Problem description >> Scan the data. Collect each line that contains the word "none".

Dataset content >>
BEGIN
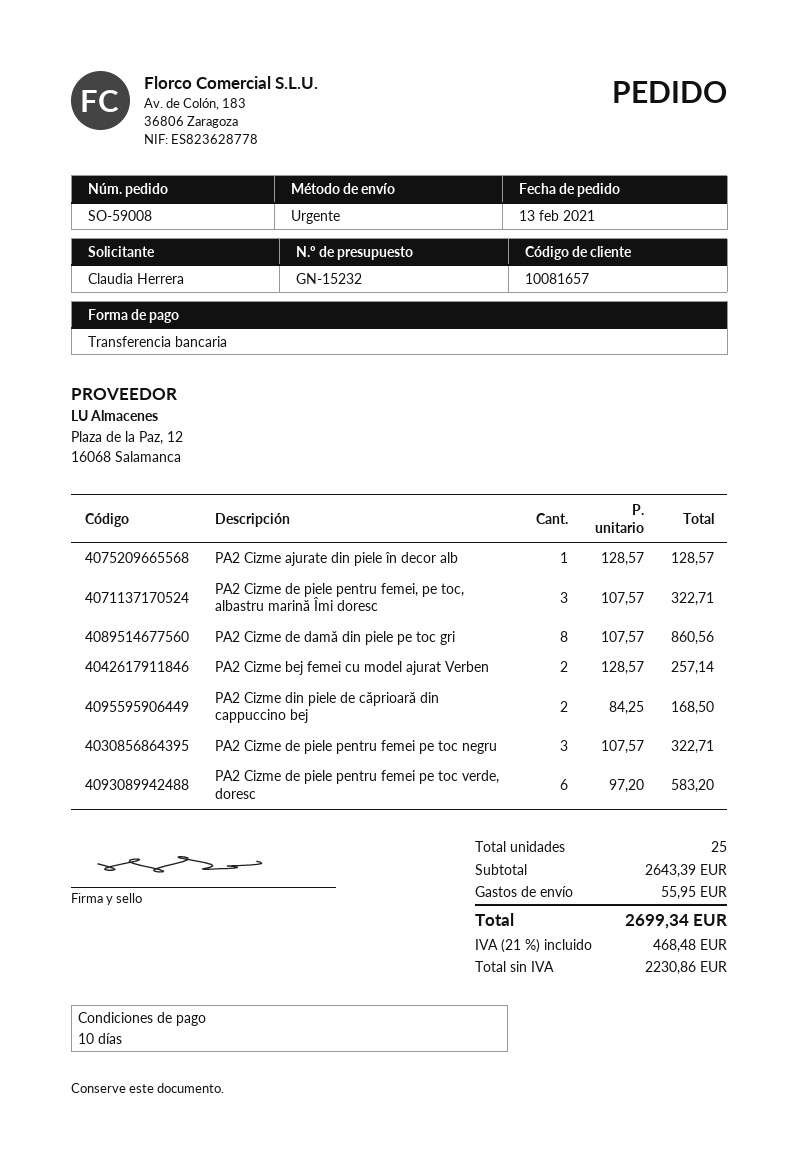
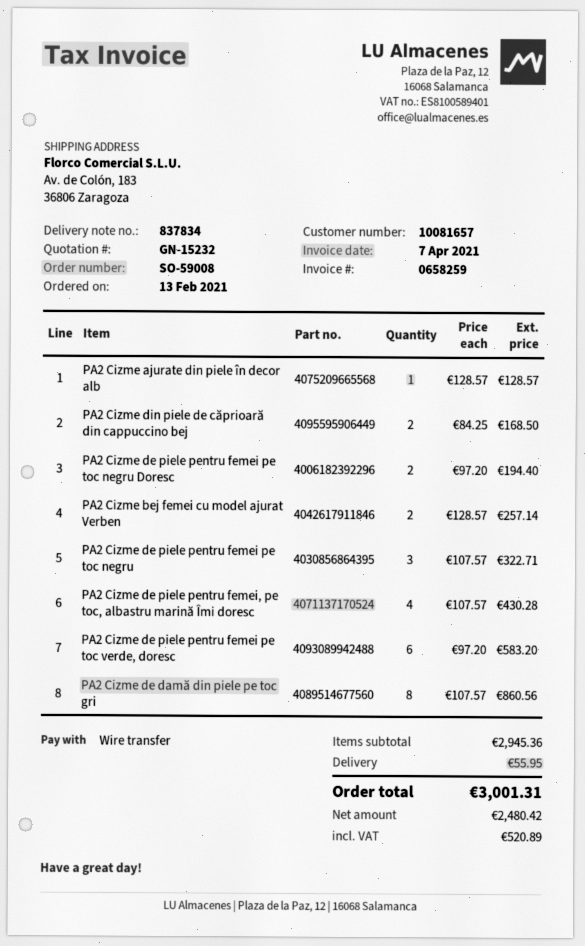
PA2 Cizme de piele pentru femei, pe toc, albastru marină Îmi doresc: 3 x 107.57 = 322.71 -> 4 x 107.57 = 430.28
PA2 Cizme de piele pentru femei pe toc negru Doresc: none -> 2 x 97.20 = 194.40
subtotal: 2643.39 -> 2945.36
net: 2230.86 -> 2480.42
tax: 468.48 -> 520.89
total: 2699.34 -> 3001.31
END
BEGIN
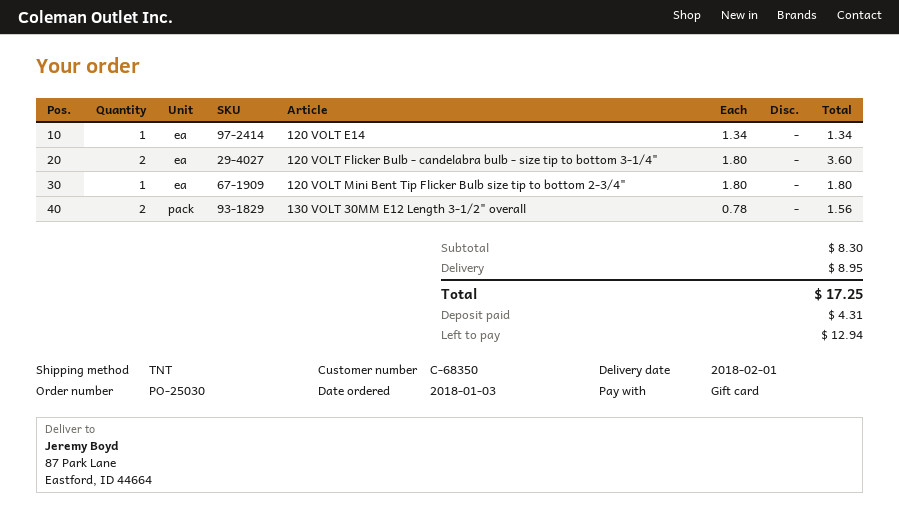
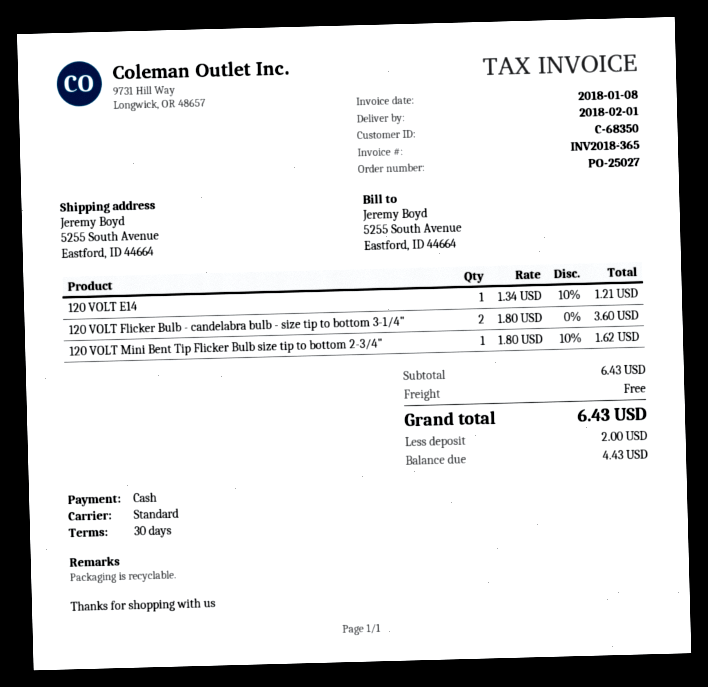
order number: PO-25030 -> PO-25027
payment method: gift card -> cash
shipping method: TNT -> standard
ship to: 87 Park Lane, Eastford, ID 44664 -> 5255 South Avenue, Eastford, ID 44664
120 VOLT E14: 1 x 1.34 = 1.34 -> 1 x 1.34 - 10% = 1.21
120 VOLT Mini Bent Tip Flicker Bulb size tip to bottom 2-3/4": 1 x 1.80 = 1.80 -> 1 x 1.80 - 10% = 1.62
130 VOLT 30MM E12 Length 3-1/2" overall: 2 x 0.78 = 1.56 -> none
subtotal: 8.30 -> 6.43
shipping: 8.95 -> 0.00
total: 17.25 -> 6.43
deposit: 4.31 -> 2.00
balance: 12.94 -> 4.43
END
BEGIN
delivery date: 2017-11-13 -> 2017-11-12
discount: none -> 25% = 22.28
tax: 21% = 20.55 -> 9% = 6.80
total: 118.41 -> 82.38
END
Exercise response >>
PA2 Cizme de piele pentru femei pe toc negru Doresc: none -> 2 x 97.20 = 194.40
130 VOLT 30MM E12 Length 3-1/2" overall: 2 x 0.78 = 1.56 -> none
discount: none -> 25% = 22.28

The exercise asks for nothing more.